Task item =>
Instruction for the data below: set down exactly the lines from the line with "- Four additional" to the line with "and shape, respectively.", inclusive, and no others.

Data for this exercise =>
····················
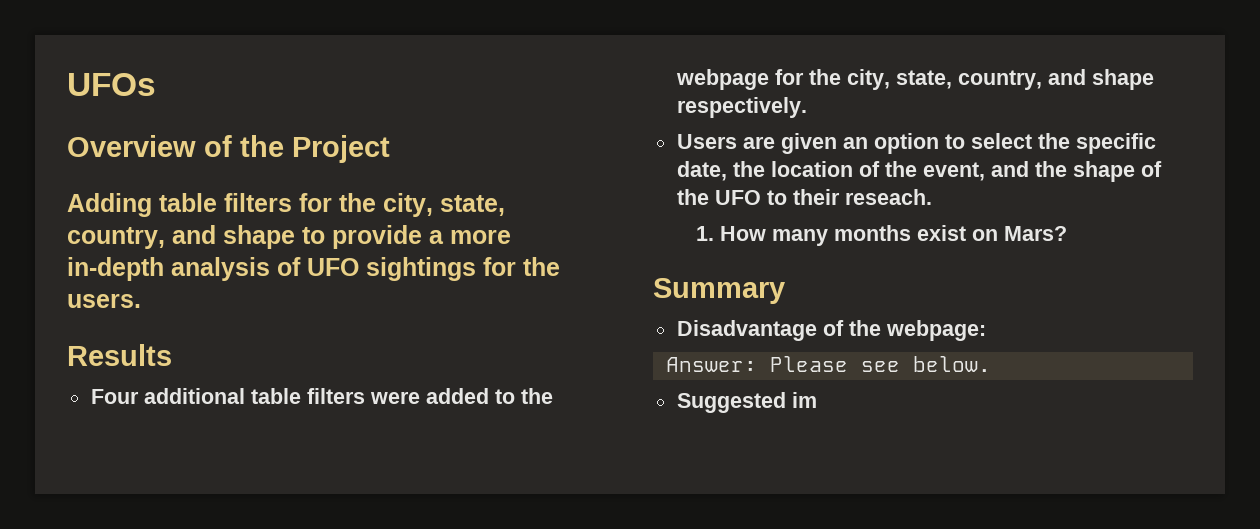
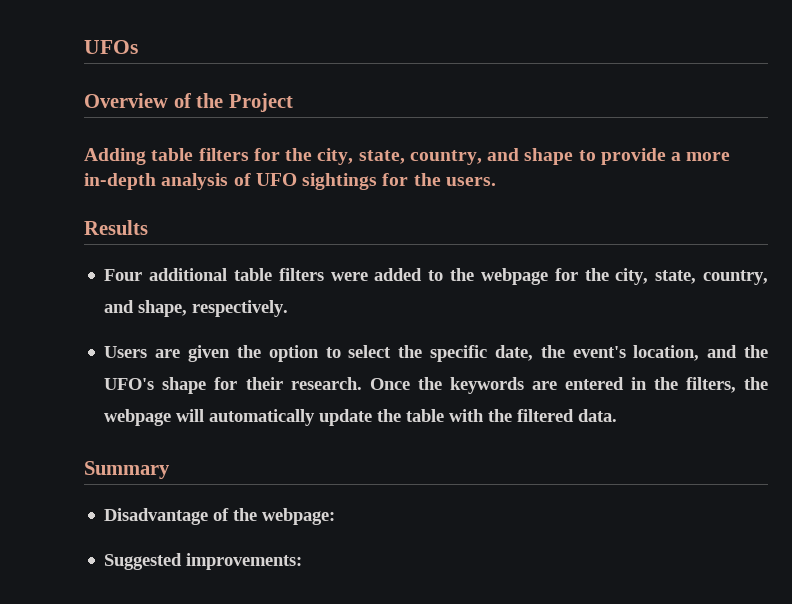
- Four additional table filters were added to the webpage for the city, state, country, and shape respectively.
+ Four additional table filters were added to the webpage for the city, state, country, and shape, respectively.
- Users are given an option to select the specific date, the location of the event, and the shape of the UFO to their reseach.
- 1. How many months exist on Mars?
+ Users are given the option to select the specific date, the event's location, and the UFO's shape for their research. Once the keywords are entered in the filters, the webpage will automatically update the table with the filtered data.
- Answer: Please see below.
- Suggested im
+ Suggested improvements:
····················
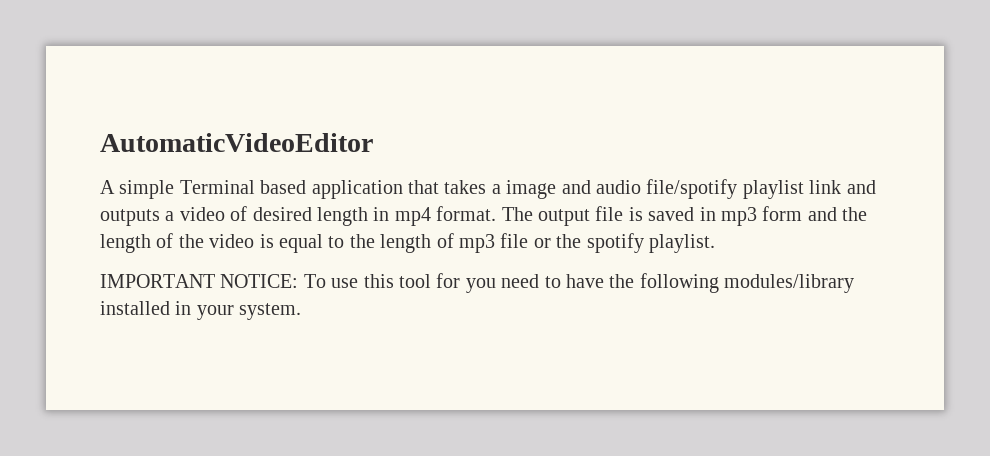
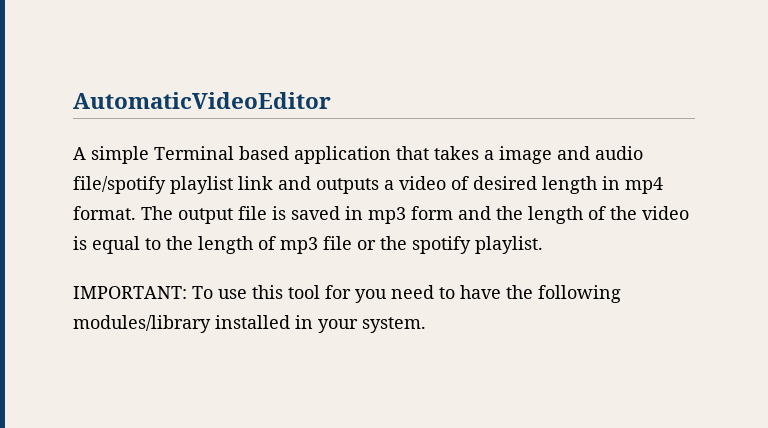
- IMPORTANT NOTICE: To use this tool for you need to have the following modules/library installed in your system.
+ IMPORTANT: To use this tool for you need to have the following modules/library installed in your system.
····················
Problem solution =>
- Four additional table filters were added to the webpage for the city, state, country, and shape respectively.
+ Four additional table filters were added to the webpage for the city, state, country, and shape, respectively.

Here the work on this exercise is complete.